This week Olga Bradshaw continues her trawl through the stories and lore of Donemana village as she talks to Raymond Forbes and Billy McClintock about the stories behind some of the grand old houses that have fallen into ruin...including Donemana Castle and the Ogilby Estate at Liscloon otherwise known as Altinaghfree Castle.
THE picturesque countryside in which nestles the townland of Liscooley harbours one of Northern Ireland's former grand homes which in its day was a centre of socialising for the great and the good of high society - Altinaghfree Castle, near Liscloon, just outside Donemana village.
At one time aristocracy and the successful artists of the day would have beaten a track to its impressive doors, but sadly today the former Ogilby Estate now stands in ruins. Still, it is a very impressive sight at the side of the road as you travel from Dungiven to Claudy.
William Ogilby was a landlord, and he farmed some of the land and the remainder of his estate he sub-let to tenant farmers. The castle, Billy McClintock tells me, was built somewhere around the mid-1800s, and Ogilby had two sons.
"He was married first on an English lady and she died, and then he married Adelene, a daughter of Douglas's from the rectory over there. She was quite young and they had two sons, and four daughters. One of the sons was a 'throughother' character - Claude - and he never done too well. He died about the village - he was a down-and-out sort of a craiter, de ye know?
"But James the other brother he went to Trinity College in Dublin, and he studied biology. So he came back and he was driving from the castle over to Derry, probably out over Curryfree country and he overtook this lovely young girl, carrying a bundle.
"She was a girl, Mary Jane Jameson from Glenagoorland, and she was what you called a stitcher and her father was a tenant farmer at Glenagoorland and it would have been Glebe land and belonged to the church. So tenant farmers and landlords didn't like each other too much and Ogilby being a landlord, well Jameson didn't like them too much, but anyway, young James asked the girl to get into his horse-drawn buggy - I suppose it was the sportscar in them days - she refused and said she did not take up with strange men," says Billy.

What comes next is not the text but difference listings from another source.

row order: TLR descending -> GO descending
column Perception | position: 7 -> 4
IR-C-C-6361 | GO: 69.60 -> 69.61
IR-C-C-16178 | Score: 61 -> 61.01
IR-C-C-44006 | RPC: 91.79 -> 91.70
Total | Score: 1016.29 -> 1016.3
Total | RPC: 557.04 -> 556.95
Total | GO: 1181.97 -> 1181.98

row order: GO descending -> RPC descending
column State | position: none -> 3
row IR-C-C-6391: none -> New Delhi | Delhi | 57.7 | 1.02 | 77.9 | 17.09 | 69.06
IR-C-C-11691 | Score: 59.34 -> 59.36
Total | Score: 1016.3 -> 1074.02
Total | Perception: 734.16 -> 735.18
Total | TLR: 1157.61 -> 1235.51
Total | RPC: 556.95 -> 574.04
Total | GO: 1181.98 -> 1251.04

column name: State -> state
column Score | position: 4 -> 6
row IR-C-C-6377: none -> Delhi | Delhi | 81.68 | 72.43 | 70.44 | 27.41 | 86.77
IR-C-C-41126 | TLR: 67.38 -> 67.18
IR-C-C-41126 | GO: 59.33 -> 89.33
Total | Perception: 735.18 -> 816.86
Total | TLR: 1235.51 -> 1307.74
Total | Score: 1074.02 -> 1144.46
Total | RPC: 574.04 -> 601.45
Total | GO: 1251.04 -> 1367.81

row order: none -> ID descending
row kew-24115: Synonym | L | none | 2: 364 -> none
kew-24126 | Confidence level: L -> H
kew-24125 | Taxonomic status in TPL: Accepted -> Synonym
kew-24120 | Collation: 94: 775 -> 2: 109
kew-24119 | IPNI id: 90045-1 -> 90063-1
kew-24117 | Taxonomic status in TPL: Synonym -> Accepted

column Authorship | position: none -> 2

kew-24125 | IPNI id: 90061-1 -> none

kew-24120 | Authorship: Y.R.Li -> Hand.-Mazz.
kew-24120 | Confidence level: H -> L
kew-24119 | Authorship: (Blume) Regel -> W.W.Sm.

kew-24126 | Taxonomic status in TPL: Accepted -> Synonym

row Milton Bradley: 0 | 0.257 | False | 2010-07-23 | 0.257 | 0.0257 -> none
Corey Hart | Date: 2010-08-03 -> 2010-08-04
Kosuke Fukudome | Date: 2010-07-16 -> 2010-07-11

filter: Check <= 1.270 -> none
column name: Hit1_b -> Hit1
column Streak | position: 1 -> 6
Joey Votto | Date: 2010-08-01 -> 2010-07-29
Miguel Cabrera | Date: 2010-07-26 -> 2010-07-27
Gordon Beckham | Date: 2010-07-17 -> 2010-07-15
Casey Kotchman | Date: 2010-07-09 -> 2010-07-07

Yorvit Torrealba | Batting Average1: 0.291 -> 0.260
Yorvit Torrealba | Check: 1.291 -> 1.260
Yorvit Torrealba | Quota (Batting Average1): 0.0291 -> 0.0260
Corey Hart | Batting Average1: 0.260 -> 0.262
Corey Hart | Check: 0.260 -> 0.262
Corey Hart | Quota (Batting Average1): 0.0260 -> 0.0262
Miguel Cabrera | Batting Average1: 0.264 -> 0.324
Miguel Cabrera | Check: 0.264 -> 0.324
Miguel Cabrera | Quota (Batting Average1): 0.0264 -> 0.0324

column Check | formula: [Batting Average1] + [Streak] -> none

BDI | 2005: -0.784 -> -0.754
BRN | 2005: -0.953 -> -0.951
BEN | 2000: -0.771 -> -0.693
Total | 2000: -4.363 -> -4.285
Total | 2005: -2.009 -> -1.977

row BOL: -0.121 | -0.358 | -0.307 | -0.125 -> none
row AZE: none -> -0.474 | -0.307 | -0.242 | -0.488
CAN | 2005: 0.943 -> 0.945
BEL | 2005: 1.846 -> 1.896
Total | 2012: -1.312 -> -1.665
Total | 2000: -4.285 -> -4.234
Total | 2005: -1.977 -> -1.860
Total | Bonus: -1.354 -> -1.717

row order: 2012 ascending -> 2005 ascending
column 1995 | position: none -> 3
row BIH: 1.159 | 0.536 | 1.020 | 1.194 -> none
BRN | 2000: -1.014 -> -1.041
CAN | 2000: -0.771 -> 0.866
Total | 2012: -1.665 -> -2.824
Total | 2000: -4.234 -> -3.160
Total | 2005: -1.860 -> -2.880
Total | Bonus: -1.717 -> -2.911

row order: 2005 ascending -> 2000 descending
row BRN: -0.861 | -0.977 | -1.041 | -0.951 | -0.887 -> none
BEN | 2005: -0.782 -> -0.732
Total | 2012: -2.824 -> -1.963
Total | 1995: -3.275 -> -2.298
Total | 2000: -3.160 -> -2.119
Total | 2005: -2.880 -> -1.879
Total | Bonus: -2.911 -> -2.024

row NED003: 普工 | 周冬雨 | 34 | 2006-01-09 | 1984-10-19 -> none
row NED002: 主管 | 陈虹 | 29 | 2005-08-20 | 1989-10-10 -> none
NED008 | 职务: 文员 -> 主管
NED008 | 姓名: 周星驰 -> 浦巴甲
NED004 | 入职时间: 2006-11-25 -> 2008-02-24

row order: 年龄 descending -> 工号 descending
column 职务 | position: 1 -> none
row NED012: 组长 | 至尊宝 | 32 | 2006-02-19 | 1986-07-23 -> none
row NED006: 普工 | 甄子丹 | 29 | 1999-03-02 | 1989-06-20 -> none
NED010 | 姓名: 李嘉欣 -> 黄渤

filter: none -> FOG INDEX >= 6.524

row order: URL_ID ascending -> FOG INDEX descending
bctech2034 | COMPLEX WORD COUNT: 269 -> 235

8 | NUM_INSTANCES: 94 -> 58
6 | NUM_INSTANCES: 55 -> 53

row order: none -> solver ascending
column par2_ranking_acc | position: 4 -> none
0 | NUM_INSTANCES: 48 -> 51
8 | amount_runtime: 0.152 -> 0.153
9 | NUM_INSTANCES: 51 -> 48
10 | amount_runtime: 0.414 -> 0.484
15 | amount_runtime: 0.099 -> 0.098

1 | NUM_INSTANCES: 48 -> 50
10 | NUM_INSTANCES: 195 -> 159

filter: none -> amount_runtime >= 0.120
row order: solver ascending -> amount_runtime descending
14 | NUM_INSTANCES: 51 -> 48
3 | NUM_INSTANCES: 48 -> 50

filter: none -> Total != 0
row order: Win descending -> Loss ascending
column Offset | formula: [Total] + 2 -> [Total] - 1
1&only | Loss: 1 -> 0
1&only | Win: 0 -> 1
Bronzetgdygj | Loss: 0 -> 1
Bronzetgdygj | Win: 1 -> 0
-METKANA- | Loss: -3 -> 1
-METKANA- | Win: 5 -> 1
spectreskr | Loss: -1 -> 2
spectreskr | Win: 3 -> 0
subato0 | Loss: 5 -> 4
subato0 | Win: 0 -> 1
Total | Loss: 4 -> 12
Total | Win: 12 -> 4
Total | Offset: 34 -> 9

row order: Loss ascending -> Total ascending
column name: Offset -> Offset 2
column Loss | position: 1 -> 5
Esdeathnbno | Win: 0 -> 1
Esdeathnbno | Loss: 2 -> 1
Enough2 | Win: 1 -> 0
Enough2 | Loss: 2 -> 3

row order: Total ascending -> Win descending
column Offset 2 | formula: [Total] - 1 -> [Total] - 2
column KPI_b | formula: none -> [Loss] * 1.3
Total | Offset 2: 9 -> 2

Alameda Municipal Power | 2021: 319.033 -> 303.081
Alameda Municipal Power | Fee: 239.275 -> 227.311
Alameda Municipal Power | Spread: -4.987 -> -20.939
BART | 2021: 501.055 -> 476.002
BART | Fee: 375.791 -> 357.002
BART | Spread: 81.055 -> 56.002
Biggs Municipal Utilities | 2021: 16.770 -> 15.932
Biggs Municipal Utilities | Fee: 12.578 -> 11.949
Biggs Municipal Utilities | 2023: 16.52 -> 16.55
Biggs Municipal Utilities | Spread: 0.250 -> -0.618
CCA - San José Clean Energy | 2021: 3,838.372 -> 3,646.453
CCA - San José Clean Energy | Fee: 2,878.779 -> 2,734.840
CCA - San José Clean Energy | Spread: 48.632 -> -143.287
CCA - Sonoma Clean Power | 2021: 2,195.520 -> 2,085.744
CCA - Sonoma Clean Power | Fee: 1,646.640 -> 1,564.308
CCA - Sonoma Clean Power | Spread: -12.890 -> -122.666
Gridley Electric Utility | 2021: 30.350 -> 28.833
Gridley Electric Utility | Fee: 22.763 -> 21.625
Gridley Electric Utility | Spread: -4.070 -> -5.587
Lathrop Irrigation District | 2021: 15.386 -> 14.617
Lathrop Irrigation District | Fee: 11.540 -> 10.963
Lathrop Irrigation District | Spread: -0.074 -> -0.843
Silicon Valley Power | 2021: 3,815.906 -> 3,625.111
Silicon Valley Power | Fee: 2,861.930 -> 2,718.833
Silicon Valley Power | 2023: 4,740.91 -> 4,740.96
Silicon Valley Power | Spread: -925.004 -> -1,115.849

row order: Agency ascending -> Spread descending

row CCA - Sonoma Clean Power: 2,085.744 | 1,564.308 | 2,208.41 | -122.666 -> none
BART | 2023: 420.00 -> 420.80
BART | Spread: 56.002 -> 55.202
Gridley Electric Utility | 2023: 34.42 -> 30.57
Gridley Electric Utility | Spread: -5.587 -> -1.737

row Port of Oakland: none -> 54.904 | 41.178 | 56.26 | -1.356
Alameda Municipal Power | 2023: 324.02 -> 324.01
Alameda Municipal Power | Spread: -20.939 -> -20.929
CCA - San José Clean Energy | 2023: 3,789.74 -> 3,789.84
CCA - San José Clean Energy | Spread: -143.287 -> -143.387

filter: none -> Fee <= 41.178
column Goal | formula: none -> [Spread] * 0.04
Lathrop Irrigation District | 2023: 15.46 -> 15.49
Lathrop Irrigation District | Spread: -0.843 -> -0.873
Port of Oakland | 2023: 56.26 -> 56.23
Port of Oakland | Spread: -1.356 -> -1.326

"Anyway, she walked beside the thing and they talked and eventually she plucked up courage and got in beside him, and before they reached Derry they fell in love. So he being gentry and her being poor girl, her people didn't approve of the romance at all, and thought this boy was going to take the mickey out of her, de ye know. Then of course, the Ogilbys were not happy about their son taking up with a low class person like that, and didn't approve of James' romance with her.
"Mrs Ogilby got to know about it and sent James away to some friends in Co Cavan to get him for to forget about this doll, but he didn't and they kept in contact with each other. He came back again and they used to meet away down in the valley someplace, and they used to leave messages for each other in a hold in a tree. Mrs Ogilby was having a banquet at the castle and all the nobility was invited and there was all the girls there from high class and people with money - and she was looking for potential brides and money.
"But what did the bold James do but land with Mary Jane and introduced her to all and sundry as his future wife, and all hell broke loose and James and her was banished and he said he'd never set foot again in Altinaghfree Castle," says Billy.
"He was banished then again to Australia, and him and Mary Jane corresponded by letter. And I suppose the post was few and far between in those days, and he arrived back without telling her and she was walking to Donemana this day and looked in the hole in the tree and this day there was a note in it. She recognised his writing right away and it said that while she was reading this he'll not be far away. She looked round her and he was standing behind a tree. And he asked her to marry him right away and they were to get married in Belfast by special licence.
"She went home and told her parents and they said no, that if she was to get married she would be married in the church she belonged to, Earls Gift or not be married at all. So they were married and moved to Australia, where he was the curator of the museum, and then he took up this biology and fisheries business, but she died. She lived only nine years after they got married and they never had any children, so he went into drink, and Claude the elder brother he drunk it out too, and the castle was sold," he says.
The building - it is actually a Tudor mansion - has been roof-less since 1909.
Another impressive building is Donemana Castle, which also has a sad story attached to it.
"According to what I've read in 1602 there was a man Sir John Drummond who was granted 1,000 acres by James I, and he built a Bawn (fortified farm house) as was required.
He started to build a castle for he was getting married to a French girl, and everything was going well until she was coming across from France and there was a storm in the English channel and the ship was sunk and she was drowned.
"Sir John packed up and off he went back to his townhouse in London, and that's the story.
"Somehow the building was let or allocated to Sir Claude Hamilton, an ancestor of the Hamiltons (Abercorn Family). But Claude never got to Donemana either - he died too before he got the length.
"He had two sons who were underage so Sir George, he lived at Mountcastle, and he was guardian, and Hamiltons built the castle anyway and it was known as Hamilton's Tower. There was a rebellion in 1641 and the Castle was burned and the occupants some were killed and Sir George's family were believed killed on the road to Derry in a place known thereafter as Murder Glen."